¿Qué es ser entrenador/a? El entrenador/a, llora. Entrega 25
¿Qué es ser entrenador/a?
El entrenador/a, llora.
Entrega 25
Lo que expongo no es la verdad absoluta ni lo pretende ser, simplemente una visión más de tantas que existen en el baloncesto. En mi caso, es una opinión personal basada, tanto en los conocimientos adquiridos, como de experiencias y enseñanzas vividas de otr@s compañer@s durante más de treinta años y mi propia visión de nuestro deporte.
El entrenador/a sufre y lo hace porque siente.
🏀
Si nunca has llorado espero que algún día lo hagas. Las lágrimas representan la máxima expresión de los sentimientos y solo sufre el que siente y nuestro deporte se tiene que sentir para vivirlo al máximo.
Recuerdo tiempo atrás haber escuchado a buenos entrenadores hablar que el ejercer nuestra labor debe ejecutarse desde la más absoluta profesionalidad y dentro de ella no hay cabida para los sentimientos, nada más alejado de la realidad...eran otros tiempos, sin duda.
Sufrimos como el resto de los mortales, sentimos alegría y tristeza, eso sí, debemos alejar la pena y el odio, la furia y la rabia.
Estamos obligad@s a controlar los estados de ánimos producidos por todas aquellas casuísticas que nos asaltan a diario ya que esto nos hará mejorar la visión y con ella la percepción a modo de tener éxito en nuestra labor.
Una consideración, ser analític@s no liga con los sentimientos ya que los estados de ánimos, tanto eufóricos como tristes, pueden alterar la realidad. Si esto se produce nuestro trabajo se va a ver afectado de una forma negativa. Prestar atención a las victorias/derrotas porque suele ser un aspecto que mal enfocado influye muy negativamente en nosotr@s teniendo una afectación muy negativa en nuestro trabajo.
El entrenador/a llora cuando sometido a una gran presión, porque ha decidido jugársela, ve como el camino que trazó ha sido satisfactorio. Pero, no nos equivoquemos, no llora para él, sino que lo hace por l@s jugador@s. Sabe que l@s ha ayudado y han conseguido algo impensable, la alegría de ell@s representan las lágrimas de nosotr@s. Cuando se llega a este estado de complicidad se produce algo especial: el entrenador/a se ha convertido en maestr@.

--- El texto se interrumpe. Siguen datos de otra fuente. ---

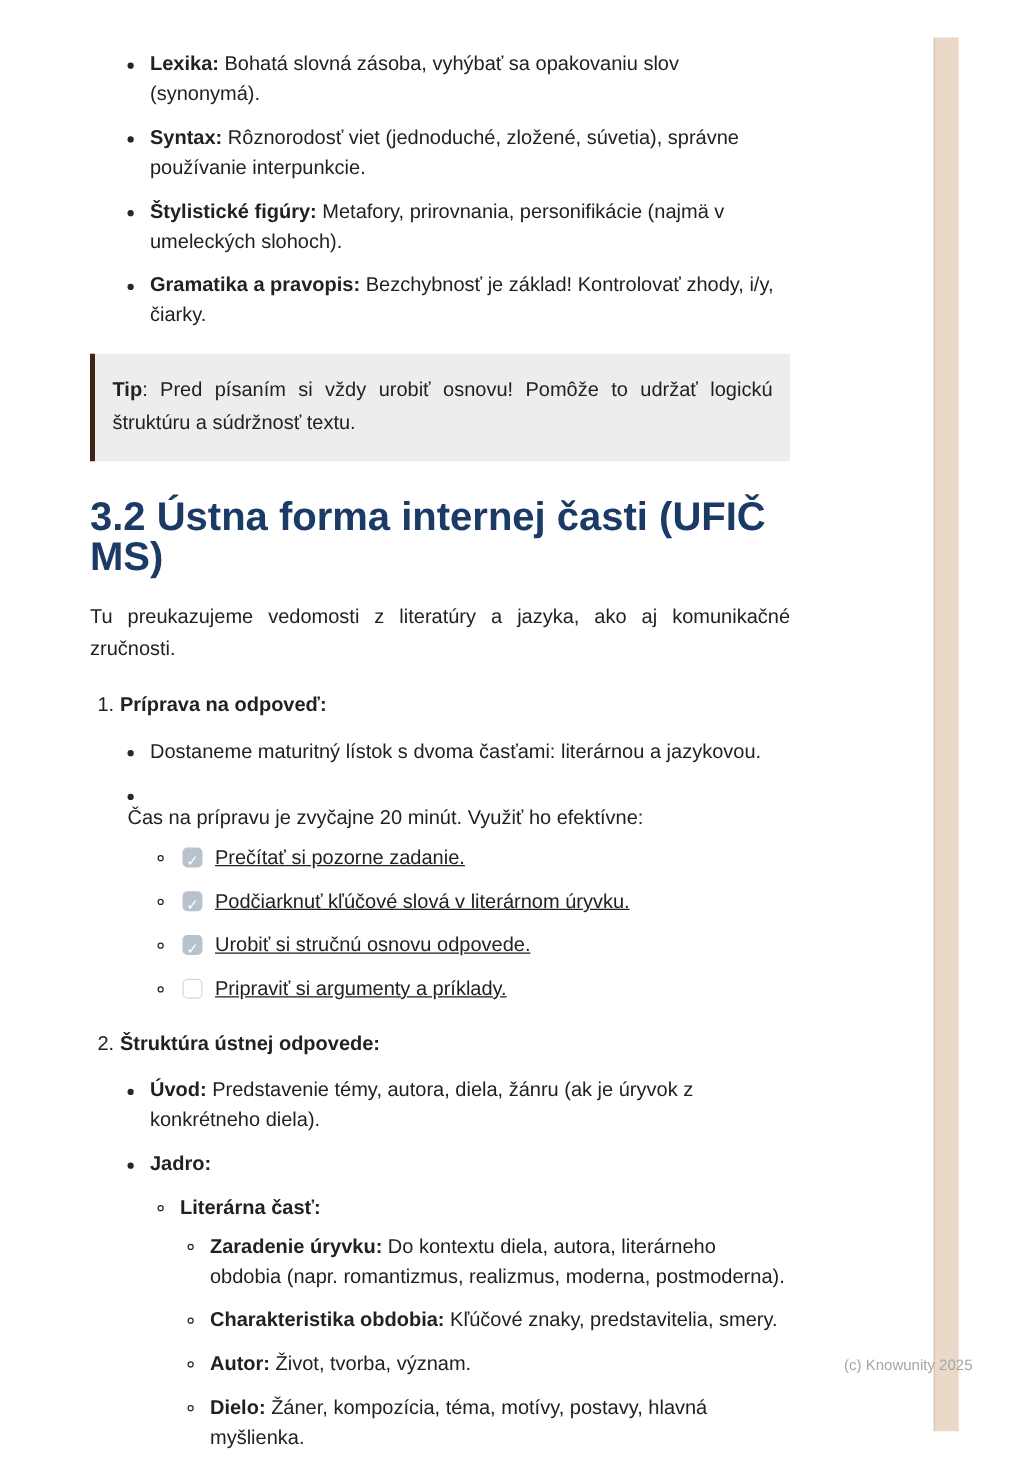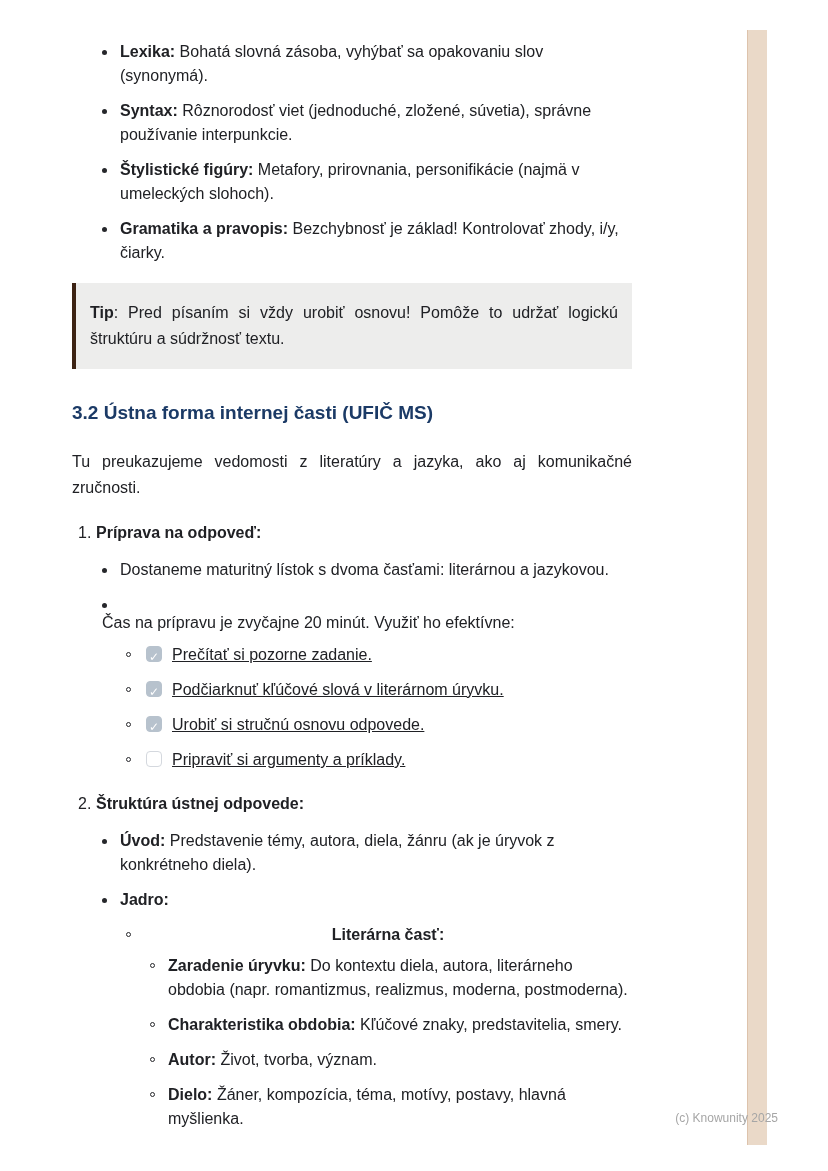"3.2 Ústna forma internej časti" h2.section { font-size: 19px -> 32px }
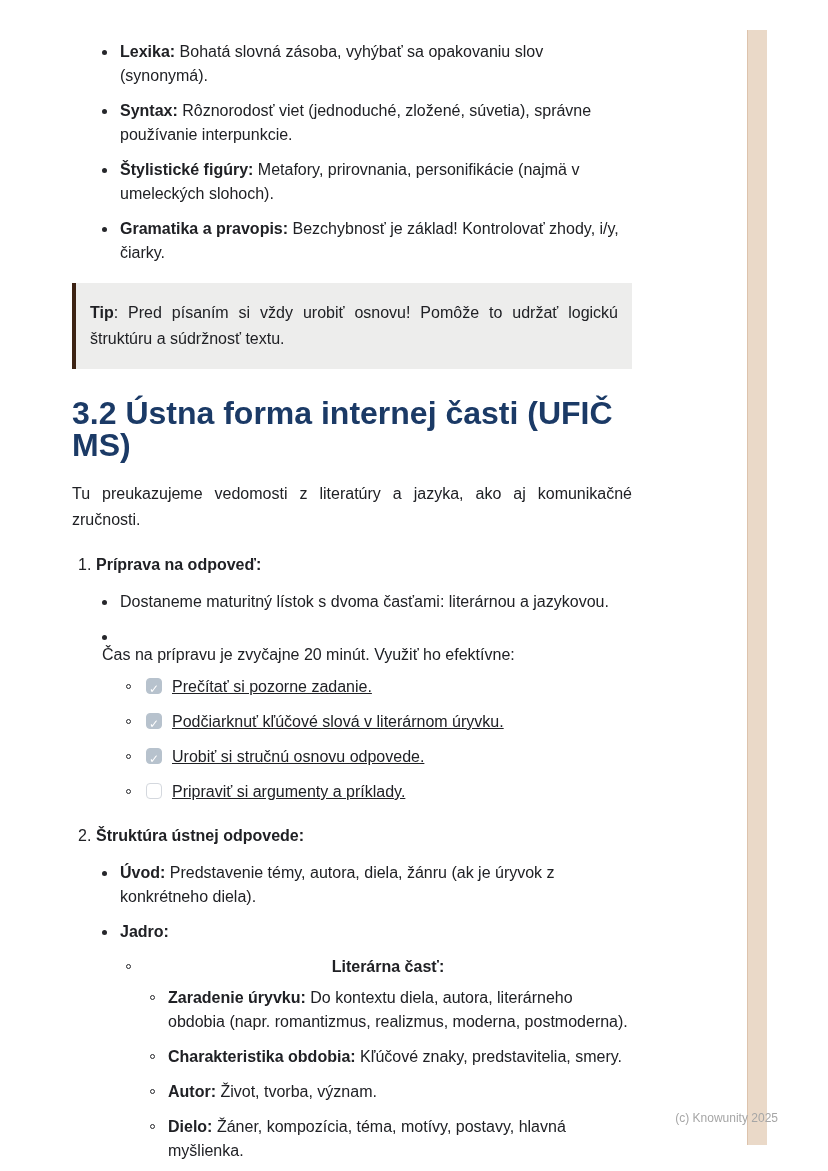"Literárna časť:" div.row { text-align: center -> none }
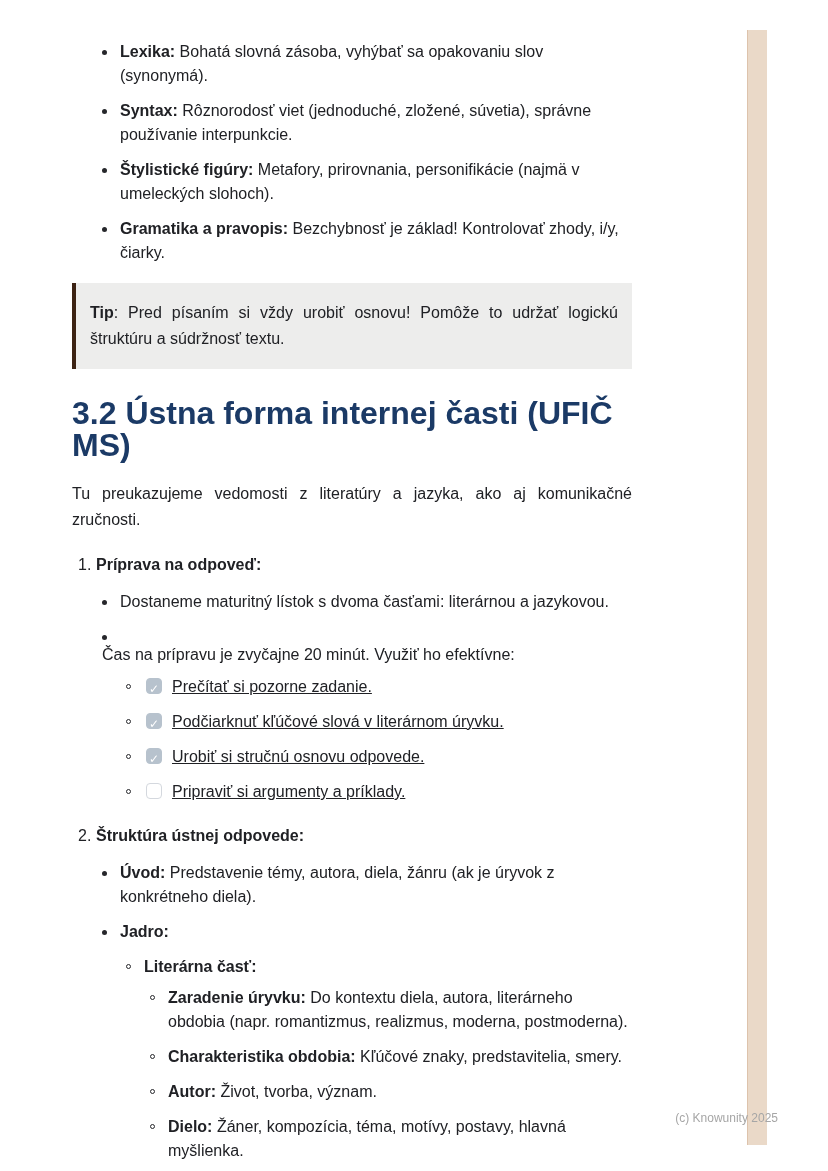"(c) Knowunity 2025" .footer { bottom: 46px -> 72px }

Me atrevería a decir, con osadía, que si no hemos llorado nunca no sentimos el baloncesto al cien por cien.
Trabajamos para l@s jugador@s y no para nosotr@s. Lloramos para que ell@s rían.
Esta pequeña reflexión viene a raíz de las lágrimas del entrenador de un equipo de la zona baja del fútbol en España que con unos jugadores valientes consiguieron ganar al primer clasificado. El entrenador lloró y lo hizo al ver la felicidad de sus jugadores. ¡Maravilloso momento!